If the Germans are reluctantly remorseful they at least recognize that there were Nazi actions which were depraved. The Japanese have managed to avoid that realization, at least officially. Japanese cabinet minister Shin Sakuari recently ignited protests in former captive Asian countries nations by suggesting widespread positive results accrued from the Japanese invasions during the "Great Pacific War."

More recently the Japanese Diet demonstrated its lack of comprehension by voting to recall World War II with a day of fukai hansei "especially sincere self-reflection bordering on contrition." Like "excuse me" (sumimasen), which the Japanese say countless times a day, notes Takeo Yamauchi a veteran who fought on Saipan, "It's not a sincere expression of repentance."

Apologists explain away the lukewarm fukai hansei by citing practical and emotional grounds. Many Japanese it is argued feel an acknowledgment of guilt would dishonor their war dead. Others worry that a formal apology would give momentum to those who demand that the Japanese government pay individual compensation to the war's victims. These claimants include women in South Korea and the Philippines as well as British prisoners of war savagely treated by their Japanese captors.

Clearly the Japanese have yet to come to grips with this sordid chapter from their past. In part their evasions are understandable -- no likes to admit they are wrong. At the same time these carefully phrased eschewals are deeply disturbing.

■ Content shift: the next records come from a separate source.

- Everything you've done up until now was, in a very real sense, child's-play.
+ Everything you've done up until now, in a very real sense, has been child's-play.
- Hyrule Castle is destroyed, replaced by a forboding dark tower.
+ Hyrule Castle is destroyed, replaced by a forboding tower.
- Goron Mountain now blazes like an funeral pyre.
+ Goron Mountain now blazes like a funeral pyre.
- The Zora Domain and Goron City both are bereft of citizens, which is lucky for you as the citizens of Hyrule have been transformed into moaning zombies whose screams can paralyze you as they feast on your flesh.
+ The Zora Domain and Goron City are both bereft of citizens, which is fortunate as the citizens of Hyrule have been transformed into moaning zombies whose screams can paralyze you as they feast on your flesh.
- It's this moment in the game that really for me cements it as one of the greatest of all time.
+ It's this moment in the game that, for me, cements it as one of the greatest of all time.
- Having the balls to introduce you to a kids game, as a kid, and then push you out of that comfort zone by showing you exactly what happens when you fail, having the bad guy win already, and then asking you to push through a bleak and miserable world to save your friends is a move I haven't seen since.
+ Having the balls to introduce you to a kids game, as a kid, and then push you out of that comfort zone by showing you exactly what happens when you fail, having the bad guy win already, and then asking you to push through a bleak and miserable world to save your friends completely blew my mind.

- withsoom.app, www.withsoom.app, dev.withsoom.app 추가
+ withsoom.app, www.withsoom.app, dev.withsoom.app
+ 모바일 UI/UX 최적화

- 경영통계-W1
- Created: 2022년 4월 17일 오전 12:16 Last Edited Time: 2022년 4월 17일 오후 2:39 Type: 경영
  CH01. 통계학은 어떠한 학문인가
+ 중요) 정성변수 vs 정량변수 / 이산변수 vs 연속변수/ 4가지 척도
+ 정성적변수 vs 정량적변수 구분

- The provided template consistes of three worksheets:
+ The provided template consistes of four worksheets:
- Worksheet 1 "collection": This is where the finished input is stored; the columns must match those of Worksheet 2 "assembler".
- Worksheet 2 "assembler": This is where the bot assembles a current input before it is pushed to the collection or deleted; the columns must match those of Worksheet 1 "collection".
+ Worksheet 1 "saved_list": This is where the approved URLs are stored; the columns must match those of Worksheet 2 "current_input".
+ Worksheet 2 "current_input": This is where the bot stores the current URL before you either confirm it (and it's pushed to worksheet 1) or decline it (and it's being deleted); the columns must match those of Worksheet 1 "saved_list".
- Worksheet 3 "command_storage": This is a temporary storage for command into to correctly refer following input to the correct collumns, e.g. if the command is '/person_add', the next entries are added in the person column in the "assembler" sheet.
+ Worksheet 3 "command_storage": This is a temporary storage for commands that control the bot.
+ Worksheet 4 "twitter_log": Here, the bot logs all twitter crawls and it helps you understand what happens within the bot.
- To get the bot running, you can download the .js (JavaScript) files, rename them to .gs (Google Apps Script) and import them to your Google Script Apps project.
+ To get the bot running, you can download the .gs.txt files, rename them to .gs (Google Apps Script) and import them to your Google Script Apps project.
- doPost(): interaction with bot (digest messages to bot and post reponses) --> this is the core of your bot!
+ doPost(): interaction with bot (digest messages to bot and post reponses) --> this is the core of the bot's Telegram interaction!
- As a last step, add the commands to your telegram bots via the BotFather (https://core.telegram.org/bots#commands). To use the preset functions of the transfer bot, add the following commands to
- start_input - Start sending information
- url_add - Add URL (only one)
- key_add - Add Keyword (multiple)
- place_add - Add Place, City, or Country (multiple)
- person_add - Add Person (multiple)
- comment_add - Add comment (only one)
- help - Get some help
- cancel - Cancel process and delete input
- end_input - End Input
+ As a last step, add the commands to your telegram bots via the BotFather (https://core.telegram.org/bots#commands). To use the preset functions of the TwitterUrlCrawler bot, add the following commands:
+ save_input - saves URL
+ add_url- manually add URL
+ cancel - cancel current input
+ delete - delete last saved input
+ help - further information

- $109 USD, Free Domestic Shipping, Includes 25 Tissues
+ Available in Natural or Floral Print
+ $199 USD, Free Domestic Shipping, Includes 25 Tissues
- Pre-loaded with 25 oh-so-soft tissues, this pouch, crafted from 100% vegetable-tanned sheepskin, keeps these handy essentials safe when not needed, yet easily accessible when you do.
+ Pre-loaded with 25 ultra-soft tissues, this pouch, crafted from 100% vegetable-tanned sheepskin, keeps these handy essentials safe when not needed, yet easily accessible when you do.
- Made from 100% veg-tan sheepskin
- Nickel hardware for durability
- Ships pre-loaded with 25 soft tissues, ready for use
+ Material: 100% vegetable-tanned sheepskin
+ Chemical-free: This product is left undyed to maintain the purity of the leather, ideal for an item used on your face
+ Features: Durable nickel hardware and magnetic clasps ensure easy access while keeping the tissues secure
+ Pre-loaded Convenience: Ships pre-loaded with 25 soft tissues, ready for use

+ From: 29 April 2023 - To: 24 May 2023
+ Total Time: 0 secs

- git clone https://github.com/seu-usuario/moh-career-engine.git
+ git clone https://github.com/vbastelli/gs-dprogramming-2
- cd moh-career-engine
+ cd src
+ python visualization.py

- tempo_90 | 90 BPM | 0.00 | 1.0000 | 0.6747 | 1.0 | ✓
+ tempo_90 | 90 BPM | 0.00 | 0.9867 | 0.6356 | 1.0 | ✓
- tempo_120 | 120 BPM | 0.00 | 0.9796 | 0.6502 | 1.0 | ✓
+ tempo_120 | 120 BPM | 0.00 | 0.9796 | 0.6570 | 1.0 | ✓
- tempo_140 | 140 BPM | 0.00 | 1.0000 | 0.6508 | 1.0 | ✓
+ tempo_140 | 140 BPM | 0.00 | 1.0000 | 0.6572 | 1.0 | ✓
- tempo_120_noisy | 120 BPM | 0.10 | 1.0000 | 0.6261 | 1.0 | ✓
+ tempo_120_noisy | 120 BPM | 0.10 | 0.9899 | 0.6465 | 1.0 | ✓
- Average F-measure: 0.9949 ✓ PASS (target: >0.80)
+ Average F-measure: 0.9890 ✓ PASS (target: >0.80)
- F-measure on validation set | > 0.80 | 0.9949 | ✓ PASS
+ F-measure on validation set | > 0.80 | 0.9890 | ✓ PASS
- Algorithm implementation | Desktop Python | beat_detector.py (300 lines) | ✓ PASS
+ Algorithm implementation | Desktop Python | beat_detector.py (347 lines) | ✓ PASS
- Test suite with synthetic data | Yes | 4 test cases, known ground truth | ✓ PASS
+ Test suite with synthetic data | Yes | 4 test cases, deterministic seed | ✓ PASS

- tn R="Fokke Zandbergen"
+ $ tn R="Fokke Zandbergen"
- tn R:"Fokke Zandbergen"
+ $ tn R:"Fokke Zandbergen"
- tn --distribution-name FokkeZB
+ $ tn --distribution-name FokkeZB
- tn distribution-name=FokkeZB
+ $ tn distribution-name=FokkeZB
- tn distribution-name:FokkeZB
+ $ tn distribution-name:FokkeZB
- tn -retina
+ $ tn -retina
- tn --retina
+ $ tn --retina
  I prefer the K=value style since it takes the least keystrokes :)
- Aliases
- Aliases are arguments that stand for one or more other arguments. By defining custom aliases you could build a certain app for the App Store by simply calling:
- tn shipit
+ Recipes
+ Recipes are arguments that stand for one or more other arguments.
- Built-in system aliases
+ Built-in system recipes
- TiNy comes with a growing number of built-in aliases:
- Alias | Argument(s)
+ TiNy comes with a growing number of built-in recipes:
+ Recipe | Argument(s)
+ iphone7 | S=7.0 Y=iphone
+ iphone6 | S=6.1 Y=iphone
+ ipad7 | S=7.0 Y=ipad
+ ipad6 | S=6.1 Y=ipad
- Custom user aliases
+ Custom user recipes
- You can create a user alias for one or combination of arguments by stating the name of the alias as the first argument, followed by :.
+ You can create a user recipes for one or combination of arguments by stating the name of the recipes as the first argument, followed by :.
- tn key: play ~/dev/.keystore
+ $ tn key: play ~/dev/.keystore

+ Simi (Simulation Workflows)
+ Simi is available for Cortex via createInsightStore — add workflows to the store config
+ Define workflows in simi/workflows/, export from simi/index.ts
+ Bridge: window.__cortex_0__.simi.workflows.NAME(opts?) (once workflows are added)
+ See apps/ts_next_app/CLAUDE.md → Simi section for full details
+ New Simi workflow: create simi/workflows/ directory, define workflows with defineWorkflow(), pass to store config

Part of the process by which an individual learns is in acknowledging and owning up to past mistakes, errors and taking steps to avoid repeating them. It is the essential value of this self-examination that led Socrates to declare "the unexamined life is not worth living." As long the Japanese do not face the reality and enormity of the brutality of the regime that once ruled their islands, the possibility exists that others like them will lead the island, and the world, down the same path.